In the eyes of the animals In the eyes of the animals

The Review/ Feature/

Hotdog Keyboards and Flying Dragonflies: A POP01 Preview Guide

Virtual Reality, IRL

Jun 17, 2016

This summer at TIFF Bell Lightbox, we’re all about things that go POP. For the first time ever, we’re showcasing virtual reality, via a series of three summer pop-up installations in our exhibition space. Each one will be open to the public for one weekend only, and each will focus on the intersection between virtual reality and a particular kind of art.

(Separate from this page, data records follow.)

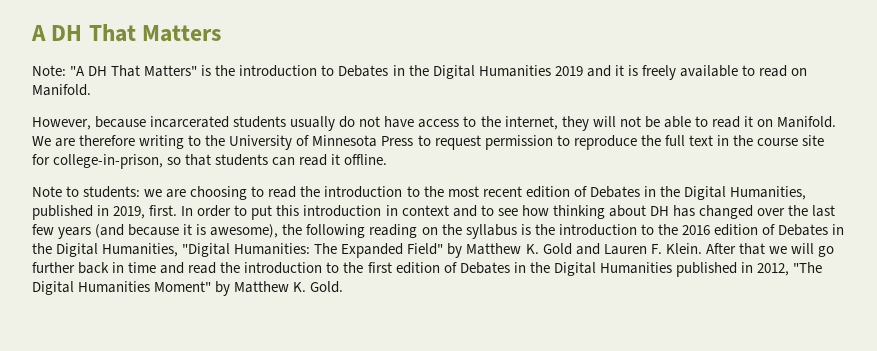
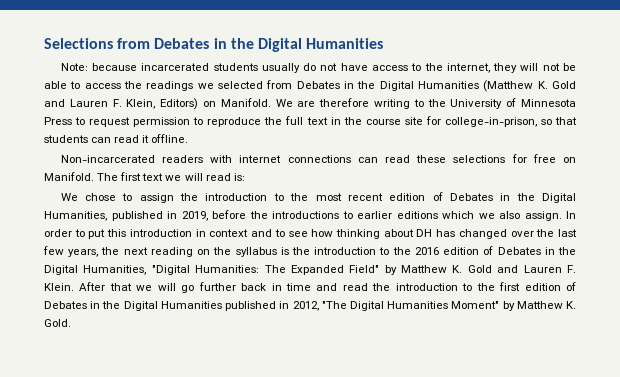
[31,24,222,42] [32,65,808,80] [32,84,91,96] [32,117,91,130] A DH That Matters // Note: "A DH That Matters" is the introduction to Debates in the Digital Humanities 2019 and it is freely available to read on Manifold. // However, -> [44,38,384,52] [60,63,88,71] Selections from Debates in the Digital Humanities // Note:
[711,116,753,128] read it -> [84,80,576,92] [44,98,199,110] access the readings we selected from Debates in the Digital Humanities (Matthew K. Gold and Lauren F. Klein, Editors)
[32,186,297,200] Note to students: we are choosing to read -> [60,154,576,163] [44,172,245,181] [60,193,174,203] Non-incarcerated readers with internet connections can read these selections for free on Manifold. The first text we will read is: // We chose to assign
[149,205,178,216] first. -> [212,210,562,221] before the introductions to earlier editions which we also assign.
[58,224,366,239] years (and because it is awesome), the following -> [68,247,148,257] years, the next

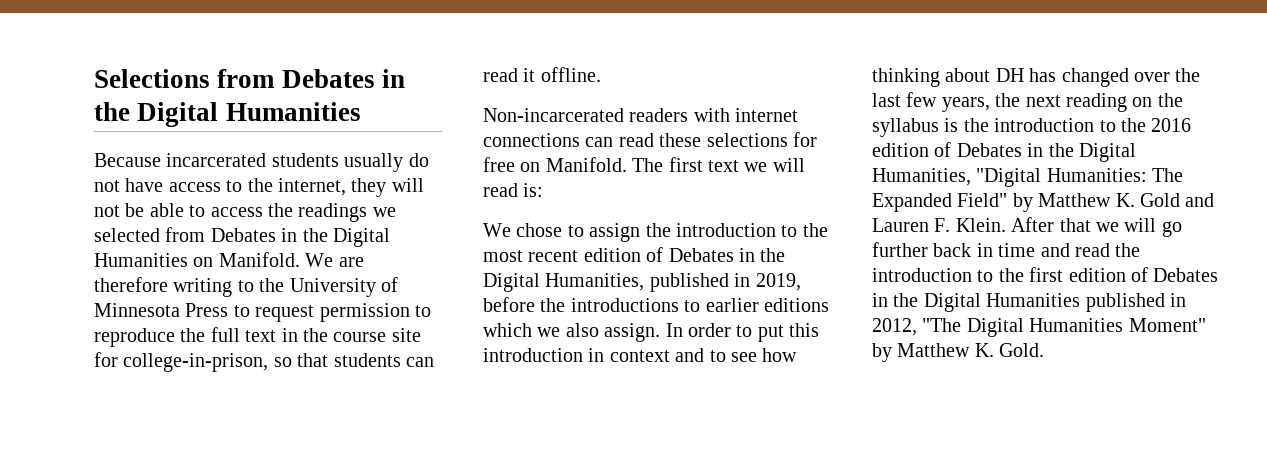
[60,63,137,71] Note: because -> [94,153,161,167] Because
[483,80,576,92] [44,98,199,110] (Matthew K. Gold and Lauren F. Klein, Editors) -> (188, 260) none

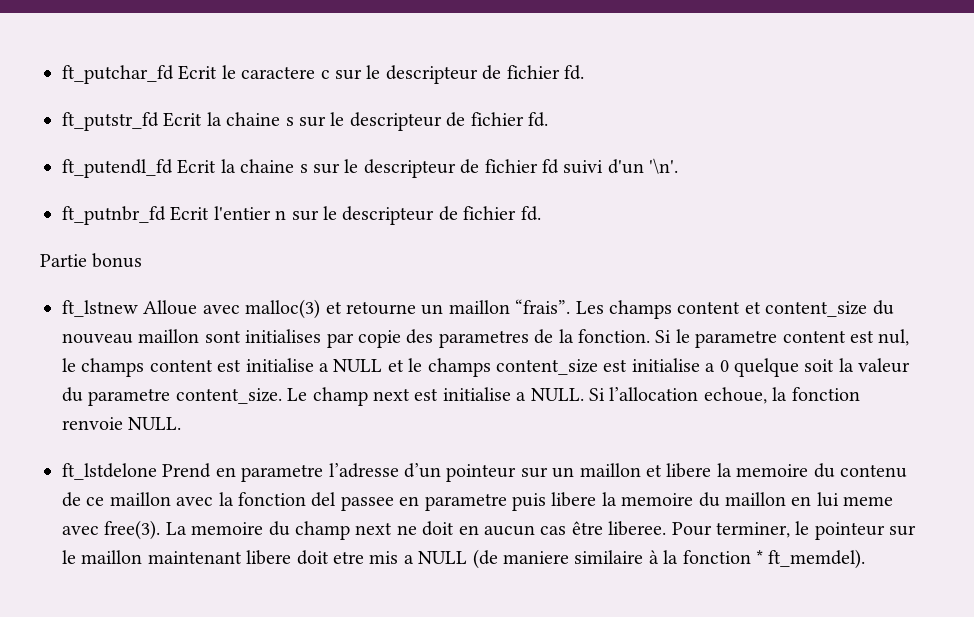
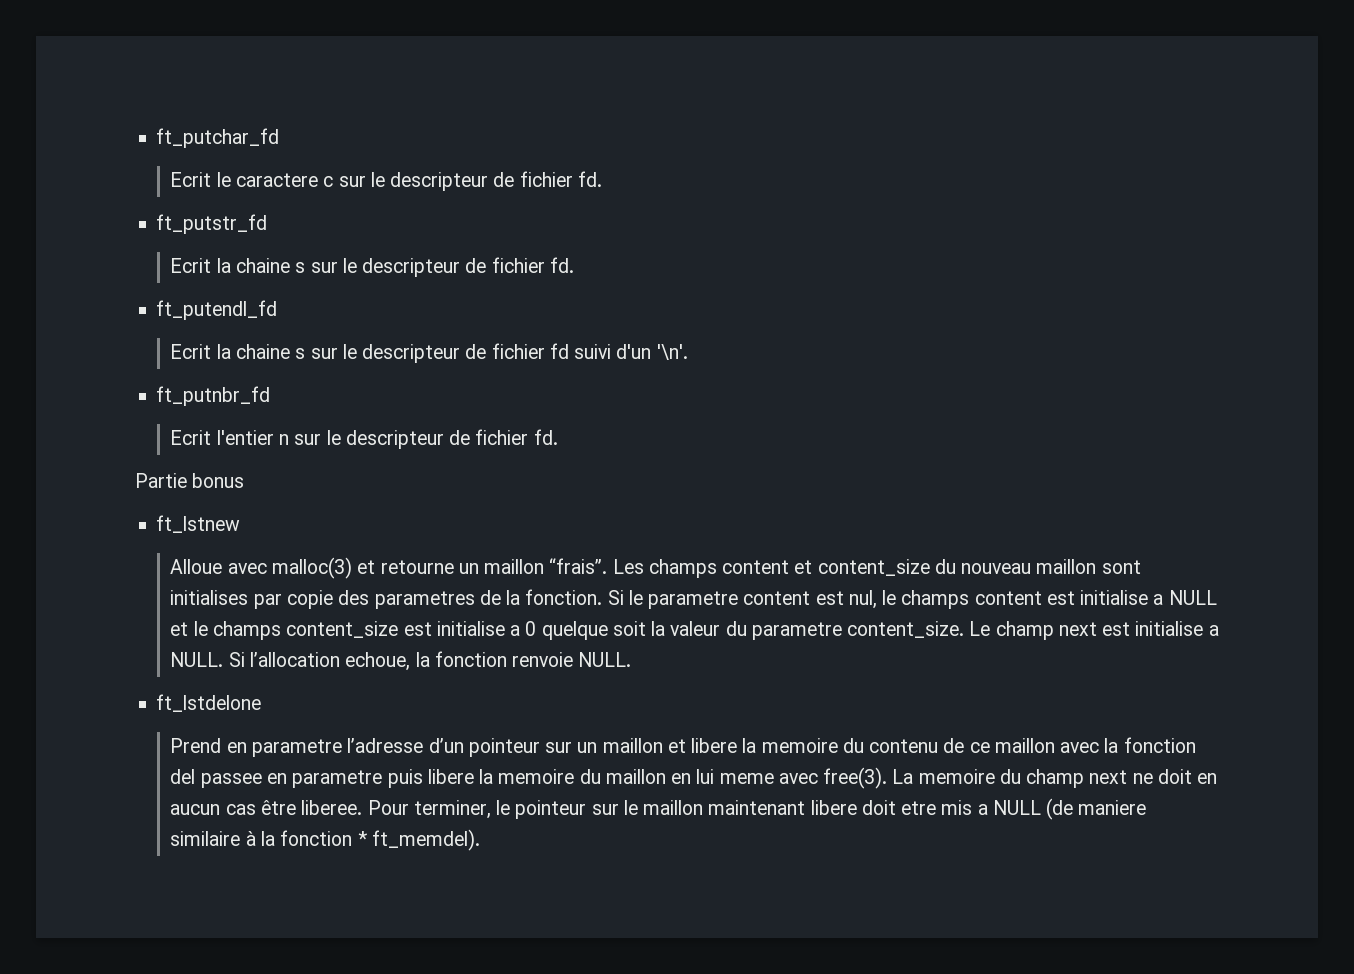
(174, 74) none -> (280, 138) //
(159, 121) none -> (268, 224) //
(173, 168) none -> (278, 310) //
(166, 215) none -> (271, 396) //
(138, 308) none -> (241, 524) //
(157, 471) none -> (262, 703) //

Maybe you’ve heard a lot about VR — or even seen Instagram posts of your friends in the signature helmets — and are anxious to explore. Get your feet wet with our first series, running June 24th to 26th, which allows you do everything from roleplaying at a Cirque Du Soleil show to experiencing a live performance by Montreal musician Patrick Watson. Running the gamut between music videos, video games, art installations and visual sculpting, this first series makes the case for VR as art itself. Here are our three select picks from POP 01, in collaboration with The FADER, which finds experimentation and play between music, art and the moving image.


Originally commissioned by the AND Festival and set in Grizedale forest in the United Kingdom, users will strap on a furry moss-covered headset that vibrates with three-dimensional sound to explore a world of tree-top canopies. You also get to face fuzzy little friends in high-def as you choose between three creatures (dragonfly, frog, or owl) to explore the world around you. The camerawork is slow, magnetic, creeping, a Terrence Mallick film that can hack your senses.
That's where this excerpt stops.